(SUPPLIED DATA begins)

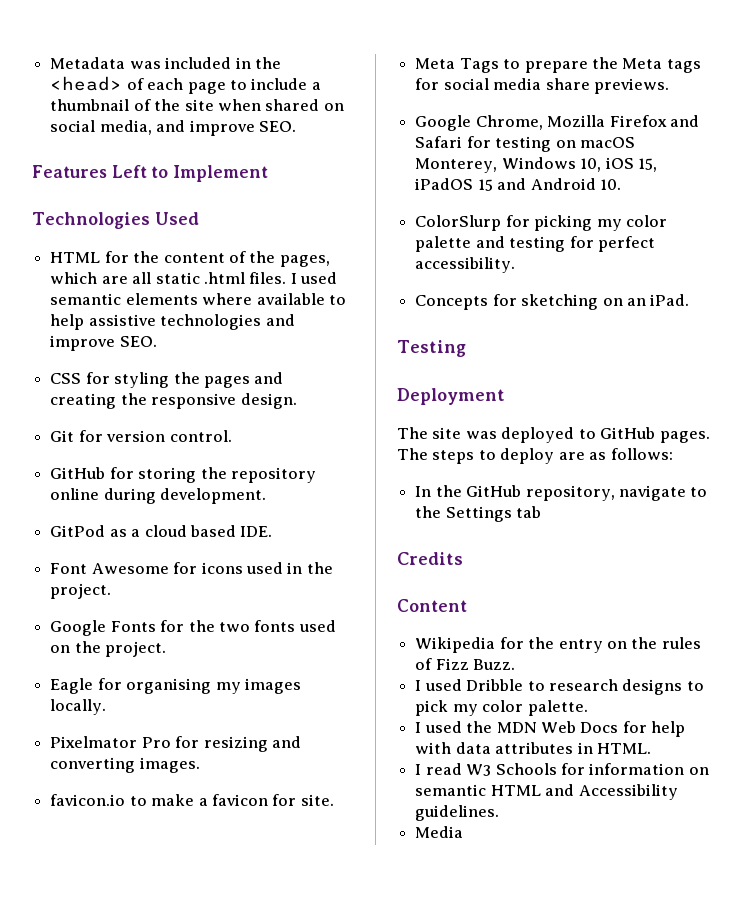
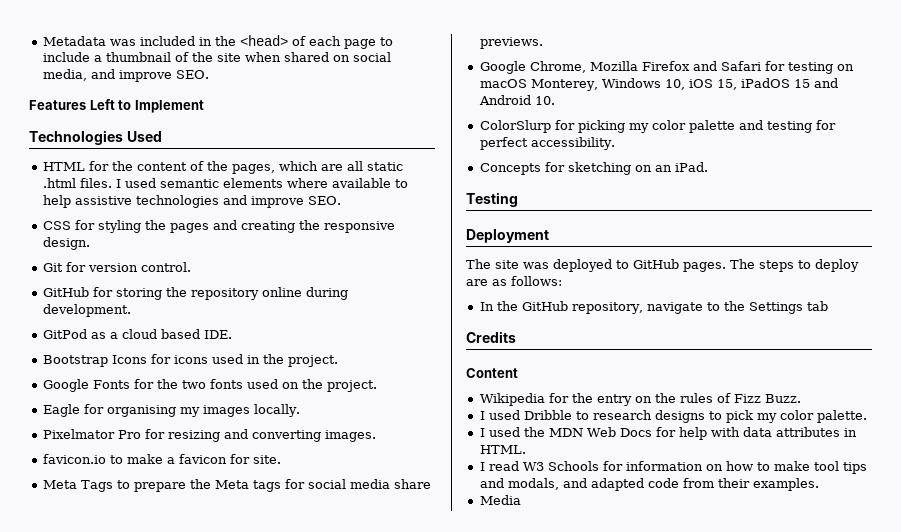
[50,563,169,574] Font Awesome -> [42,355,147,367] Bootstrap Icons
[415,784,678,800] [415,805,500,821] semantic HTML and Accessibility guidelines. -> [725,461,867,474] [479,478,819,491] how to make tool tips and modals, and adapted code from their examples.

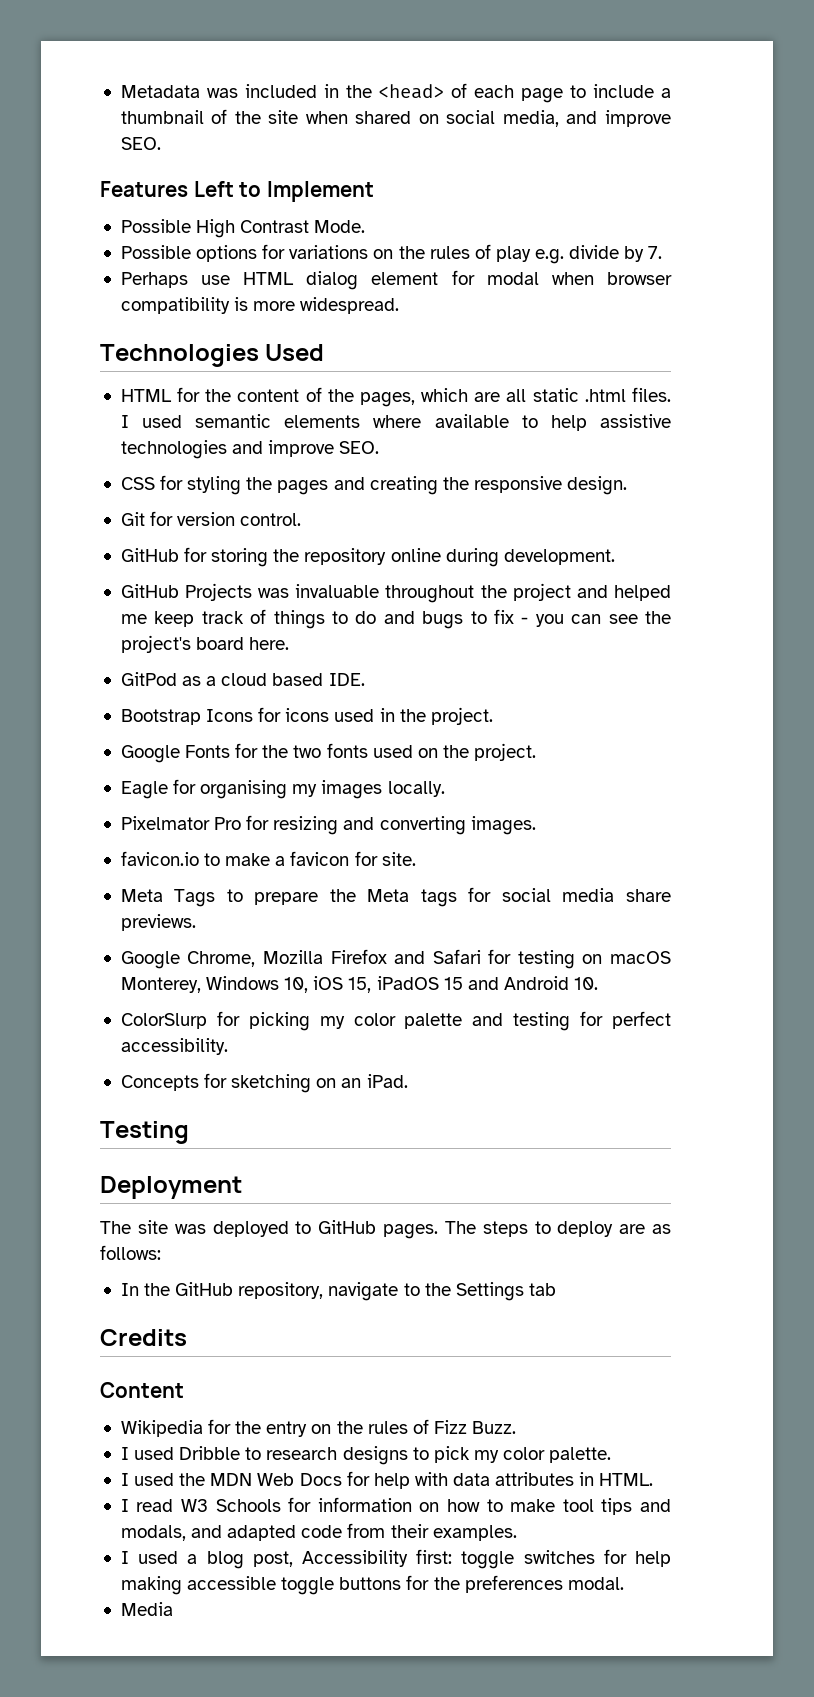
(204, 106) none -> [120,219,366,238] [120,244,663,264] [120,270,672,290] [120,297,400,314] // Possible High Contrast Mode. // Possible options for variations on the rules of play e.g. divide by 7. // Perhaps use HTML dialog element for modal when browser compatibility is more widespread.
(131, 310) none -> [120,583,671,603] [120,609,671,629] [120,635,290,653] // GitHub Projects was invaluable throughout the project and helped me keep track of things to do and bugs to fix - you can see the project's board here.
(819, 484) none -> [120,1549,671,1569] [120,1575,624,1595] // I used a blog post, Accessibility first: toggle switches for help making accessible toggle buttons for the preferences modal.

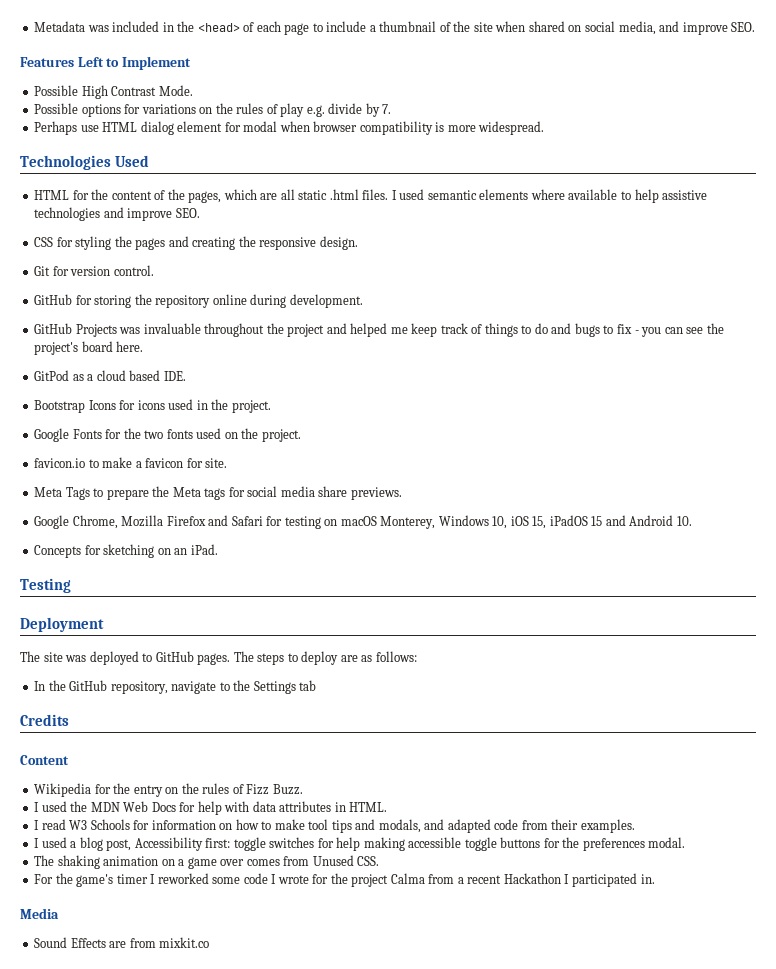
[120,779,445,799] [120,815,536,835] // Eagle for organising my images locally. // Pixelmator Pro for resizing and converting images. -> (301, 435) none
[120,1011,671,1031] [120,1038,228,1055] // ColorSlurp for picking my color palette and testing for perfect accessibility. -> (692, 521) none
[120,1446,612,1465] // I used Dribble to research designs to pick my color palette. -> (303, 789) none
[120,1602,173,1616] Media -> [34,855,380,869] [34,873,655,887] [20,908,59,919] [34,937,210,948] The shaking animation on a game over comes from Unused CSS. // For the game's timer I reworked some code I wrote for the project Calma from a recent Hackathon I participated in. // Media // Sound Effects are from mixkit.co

(SUPPLIED DATA ends)

**WORK ORDER:** Above are the records. Copy every line in them holding "color".

**SOLUTION TO THIS PROBLEM:**
[120,1011,671,1031] [120,1038,228,1055] // ColorSlurp for picking my color palette and testing for perfect accessibility. -> (692, 521) none
[120,1446,612,1465] // I used Dribble to research designs to pick my color palette. -> (303, 789) none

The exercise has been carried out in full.